Kowal wciąż nie wyklucza, że sam wystartuje w nadchodzących wyborach parlamentarnych. "Jedynką" PJN w Warszawie ma być szef klubu i wiceprezes ugrupowania Paweł Poncyljusz. - Myślę, że w Warszawie jest oczywisty kandydat i nie ma co tego zmieniać, tak że jestem przekonany, że listę warszawską powinien otwierać Paweł Poncyljusz - podkreślił lider ugrupowania.

"Nie musimy się malować"

W opinii Kowala, siłą PJN są należący do tego ugrupowania politycy, z których każdy ma dziedzinę, "na której się zna". W tym kontekście wymienił m.in. Pawła Poncyljusza (gospodarka), Elżbietę Jakubiak (infrastruktura) czy Jana Ołdakowskiego (edukacja i polityka kulturalna). - Zebraliśmy ludzi, którzy się na czymś znają, więc niekoniecznie musimy się codziennie malować na kolorowo, żeby nas fotografowano - ironizował.
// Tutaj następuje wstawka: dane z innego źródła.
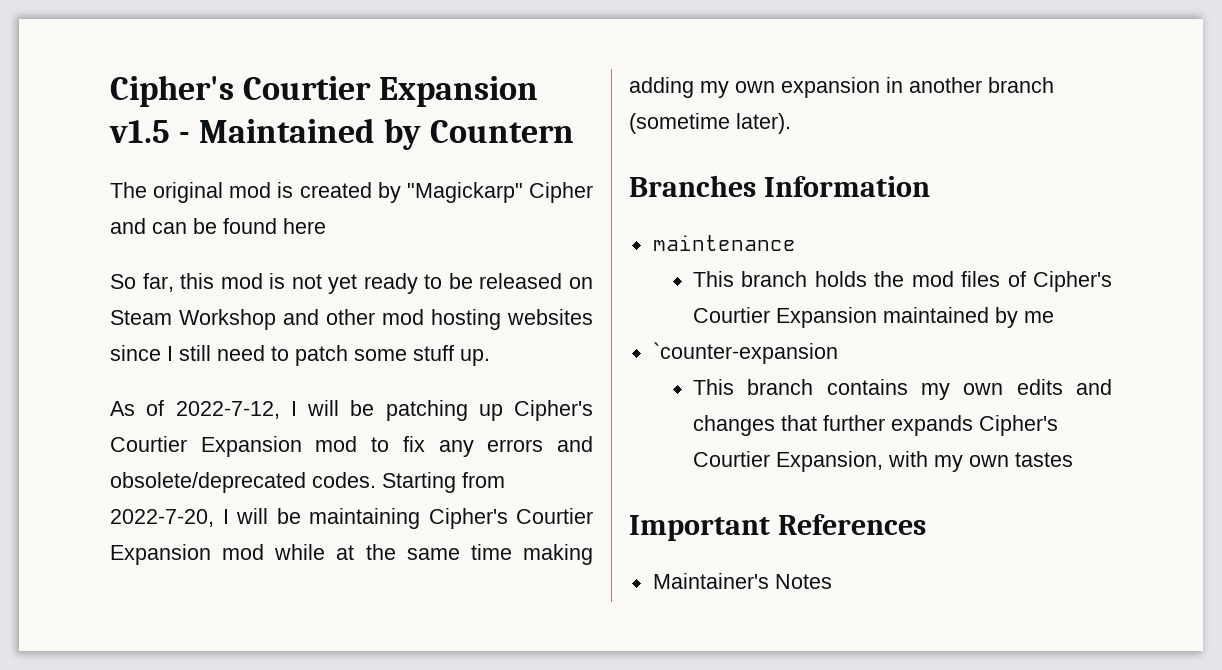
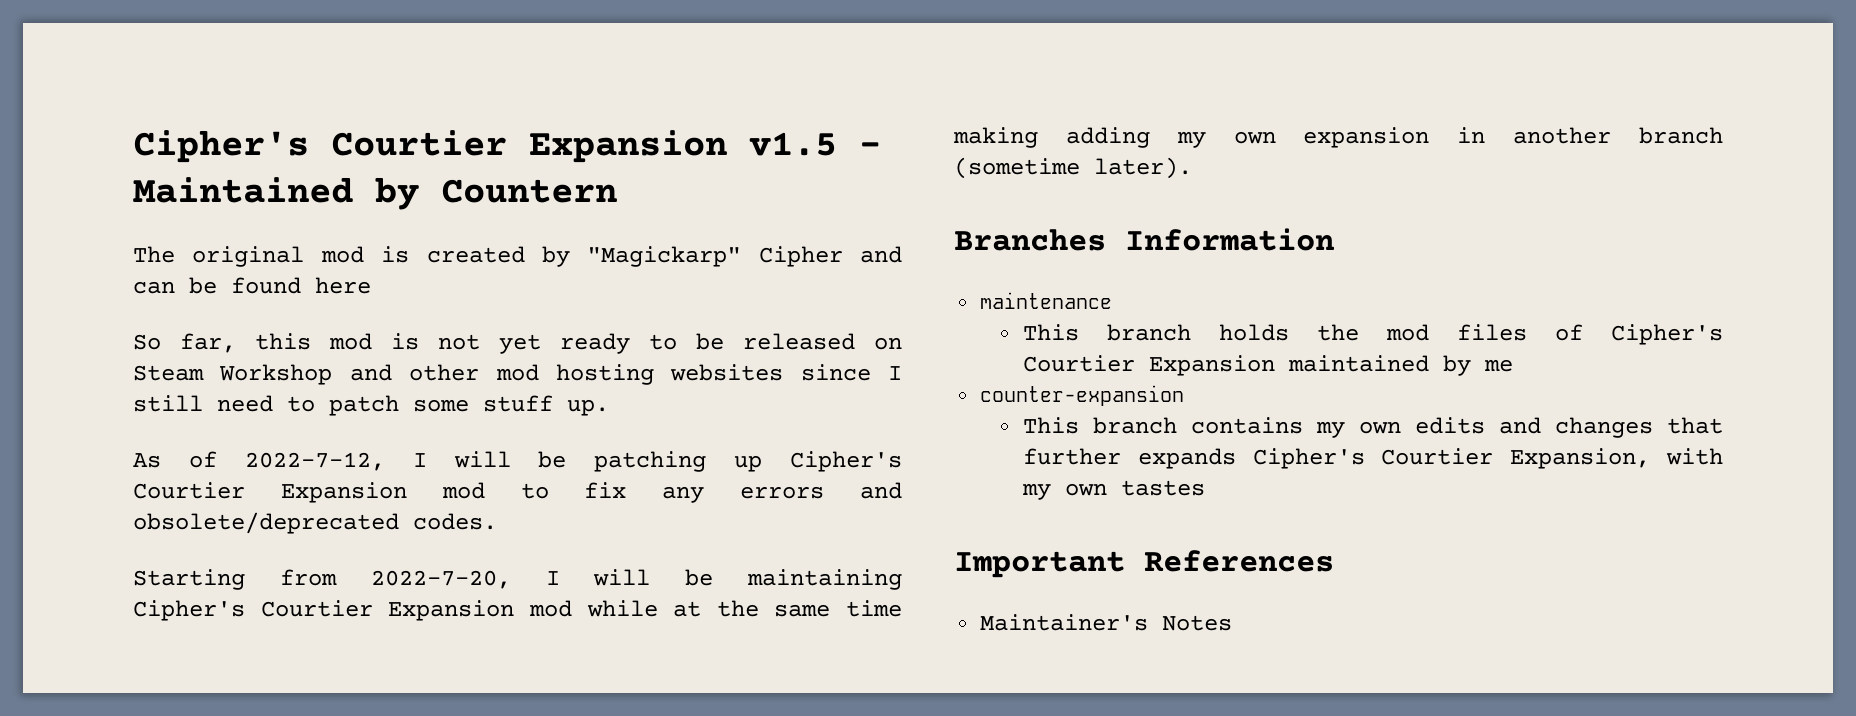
- As of 2022-7-12, I will be patching up Cipher's Courtier Expansion mod to fix any errors and obsolete/deprecated codes. Starting from 2022-7-20, I will be maintaining Cipher's Courtier Expansion mod while at the same time making adding my own expansion in another branch (sometime later).
+ As of 2022-7-12, I will be patching up Cipher's Courtier Expansion mod to fix any errors and obsolete/deprecated codes.
+ Starting from 2022-7-20, I will be maintaining Cipher's Courtier Expansion mod while at the same time making adding my own expansion in another branch (sometime later).
- `counter-expansion
+ counter-expansion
Kowal na listach? "Jeśli tak, to nie z dużego miasta"

Strategia wyborcza partii - według jej lidera - będzie oparta na głównych elementach programu ugrupowania, "bo to się sprawdza". Zapowiada, że w kampanii PJN będzie mówić przede wszystkim o kwestiach podatkowych, polityce na rzecz rodziny i reformie budżetowej. - W ostatnich czterech latach dług publiczny narósł najwięcej w historii Polski. Musimy być grupą, która nie będzie na początek wielka, ale będzie pilnowała, by się o tych sprawach mówiło - zaznaczył. Zapowiedział też, że pod koniec przyszłego tygodnia prezydium zarządu zatwierdzi listy wyborcze partii. Decyzję czy startować w wyborach, czy nie, lider PJN chce podjąć razem z członkami PJN. Dodał, że jeśli zdecyduje się kandydować, to na pewno nie "z Warszawy czy z Krakowa ani z dużych okręgów wyborczych". - Bo tam mamy kandydatów - podkreślił.
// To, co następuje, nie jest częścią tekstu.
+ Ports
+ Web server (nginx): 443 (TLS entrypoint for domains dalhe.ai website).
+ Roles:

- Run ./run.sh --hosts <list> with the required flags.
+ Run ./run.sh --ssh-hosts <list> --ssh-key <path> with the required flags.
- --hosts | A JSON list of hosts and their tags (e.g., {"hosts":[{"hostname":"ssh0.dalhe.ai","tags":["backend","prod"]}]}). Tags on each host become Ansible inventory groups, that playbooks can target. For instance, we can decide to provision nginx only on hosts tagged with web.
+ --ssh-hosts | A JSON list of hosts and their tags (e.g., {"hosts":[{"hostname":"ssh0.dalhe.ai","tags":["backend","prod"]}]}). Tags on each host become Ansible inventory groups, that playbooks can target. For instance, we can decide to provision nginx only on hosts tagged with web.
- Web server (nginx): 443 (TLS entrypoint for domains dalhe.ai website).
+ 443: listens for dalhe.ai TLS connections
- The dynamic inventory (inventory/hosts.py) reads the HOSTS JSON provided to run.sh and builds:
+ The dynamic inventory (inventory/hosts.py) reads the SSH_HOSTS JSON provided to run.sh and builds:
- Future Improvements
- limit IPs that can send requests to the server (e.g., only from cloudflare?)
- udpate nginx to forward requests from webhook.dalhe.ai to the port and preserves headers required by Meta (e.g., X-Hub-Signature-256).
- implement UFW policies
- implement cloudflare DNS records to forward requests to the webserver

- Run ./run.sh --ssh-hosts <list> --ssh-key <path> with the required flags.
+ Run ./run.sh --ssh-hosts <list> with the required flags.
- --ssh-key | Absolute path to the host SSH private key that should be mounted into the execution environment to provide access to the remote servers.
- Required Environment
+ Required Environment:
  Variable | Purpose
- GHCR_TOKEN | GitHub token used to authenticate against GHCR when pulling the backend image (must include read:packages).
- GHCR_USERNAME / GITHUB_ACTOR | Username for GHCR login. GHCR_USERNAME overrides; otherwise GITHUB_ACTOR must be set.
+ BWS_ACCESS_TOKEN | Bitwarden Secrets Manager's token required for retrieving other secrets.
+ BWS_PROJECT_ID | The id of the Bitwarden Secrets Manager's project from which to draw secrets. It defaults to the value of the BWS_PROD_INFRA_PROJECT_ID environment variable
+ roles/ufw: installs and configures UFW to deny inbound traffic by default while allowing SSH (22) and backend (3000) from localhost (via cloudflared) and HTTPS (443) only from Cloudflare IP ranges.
PJN chce też wystawić kandydatów do Senatu. - Mamy już w tej chwili kilkudziesięciu kandydatów na senatorów, którzy się zgłosili i chcą pod szyldem PJN startować do Senatu - zaznaczył. Podkreślił też, że "bardzo miła jego sercu" jest inicjatywa prezydenta Wrocławia Rafała Dutkiewicza "Obywatele do Senatu". PJN w niektórych przypadkach zamierza popierać kandydatów do Senatu startujących z innych ugrupowań. - Jeżeli by się to potwierdziło, że Wiesław Kilian będzie kandydatem Platformy, to uważam, że to jest kandydat, którego możemy poprzeć. On zawsze zachowywał się wobec nas po koleżeńsku, jest człowiekiem ideowym - przekonywał.
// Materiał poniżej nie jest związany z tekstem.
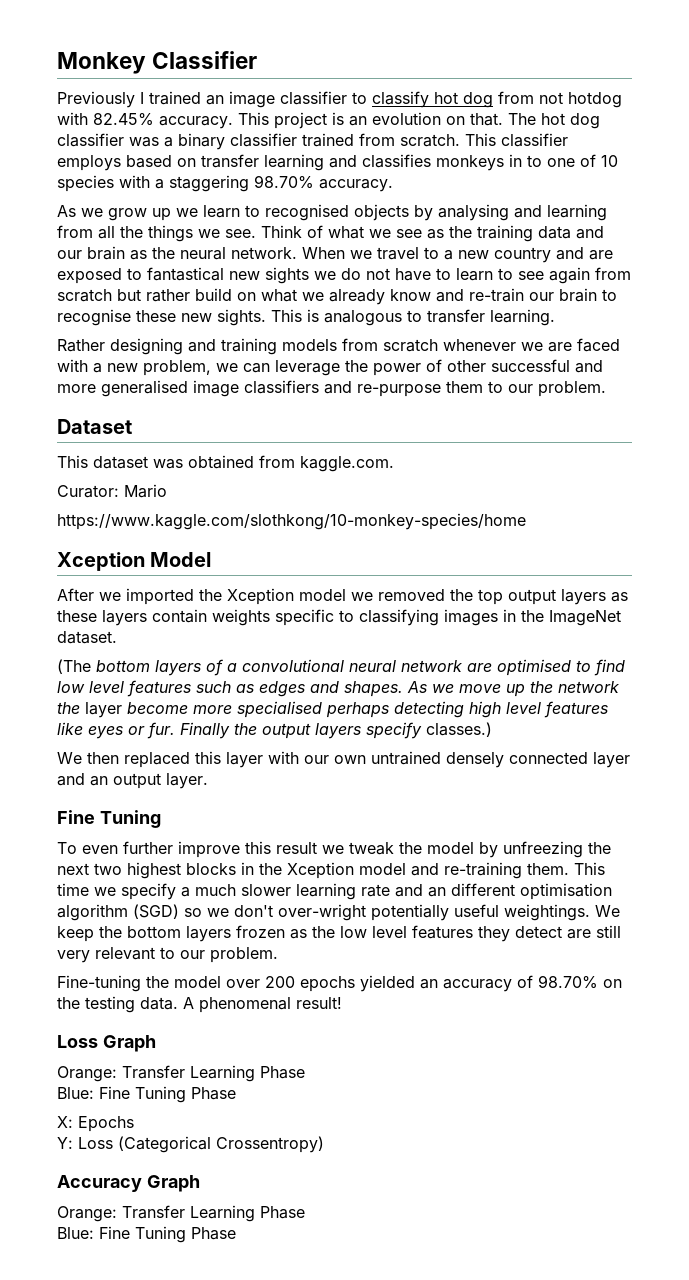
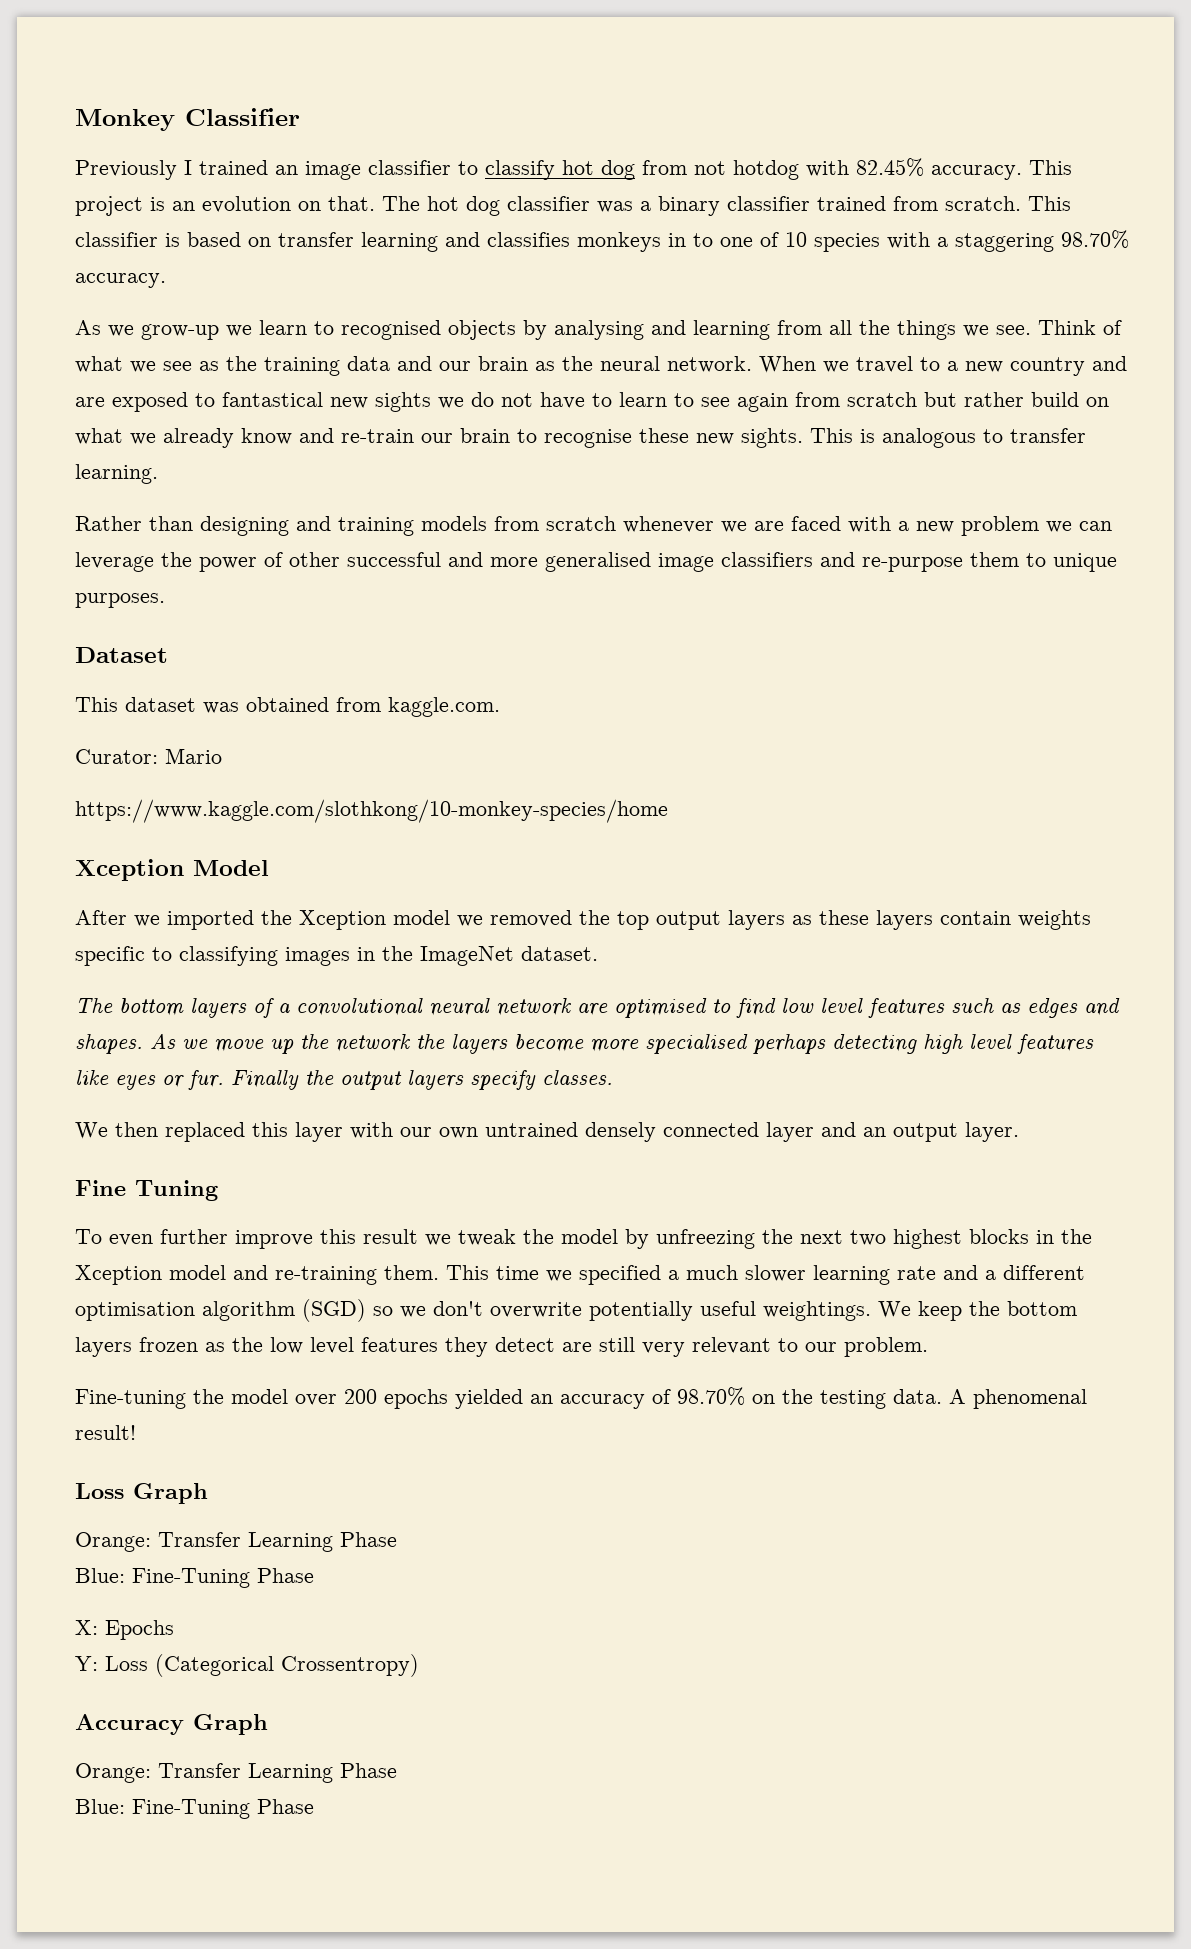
- This classifier employs based on transfer learning and classifies monkeys in to one of 10 species with a staggering 98.70% accuracy.
+ This classifier is based on transfer learning and classifies monkeys in to one of 10 species with a staggering 98.70% accuracy.
- As we grow up we learn to recognised objects by analysing and learning from all the things we see.
+ As we grow-up we learn to recognised objects by analysing and learning from all the things we see.
- Rather designing and training models from scratch whenever we are faced with a new problem, we can leverage the power of other successful and more generalised image classifiers and re-purpose them to our problem.
+ Rather than designing and training models from scratch whenever we are faced with a new problem we can leverage the power of other successful and more generalised image classifiers and re-purpose them to unique purposes.
- (The bottom layers of a convolutional neural network are optimised to find low level features such as edges and shapes.
+ The bottom layers of a convolutional neural network are optimised to find low level features such as edges and shapes.
- As we move up the network the layer become more specialised perhaps detecting high level features like eyes or fur.
+ As we move up the network the layers become more specialised perhaps detecting high level features like eyes or fur.
- Finally the output layers specify classes.)
+ Finally the output layers specify classes.
- This time we specify a much slower learning rate and an different optimisation algorithm (SGD) so we don't over-wright potentially useful weightings.
+ This time we specified a much slower learning rate and a different optimisation algorithm (SGD) so we don't overwrite potentially useful weightings.
  Loss Graph
  Orange: Transfer Learning Phase
- Blue: Fine Tuning Phase
+ Blue: Fine-Tuning Phase
  Accuracy Graph
  Orange: Transfer Learning Phase
- Blue: Fine Tuning Phase
+ Blue: Fine-Tuning Phase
Bez Jurka, ale z Korwin-Mikkem?

Kowal potwierdził też, że PJN prowadziło rozmowy z innymi ugrupowaniami w sprawie wspólnego startu w wyborach. - One w części przyniosły efekty takie, że na naszych listach będą prawdopodobnie politycy związani teraz z SKL, będą pewnie politycy z kilku mniejszych organizacji. W Białymstoku stawiamy na Karola Tylendę, byłego wicemarszałka województwa - tłumaczył. Dodał, że partia prowadziła także rozmowy z Prawicą Rzeczypospolitej Marka Jurka, jednak - według Kowala - "nie zakończyły się one sukcesem". - Jeśli chodzi o UPR, jeśli chodzi o Janusza Korwin-Mikkego, to ciągle szukamy możliwości, by bardziej współpracować w tych wyborach, bo jest dużo wspólnych elementów programu. Jeszcze jest czas - dodał.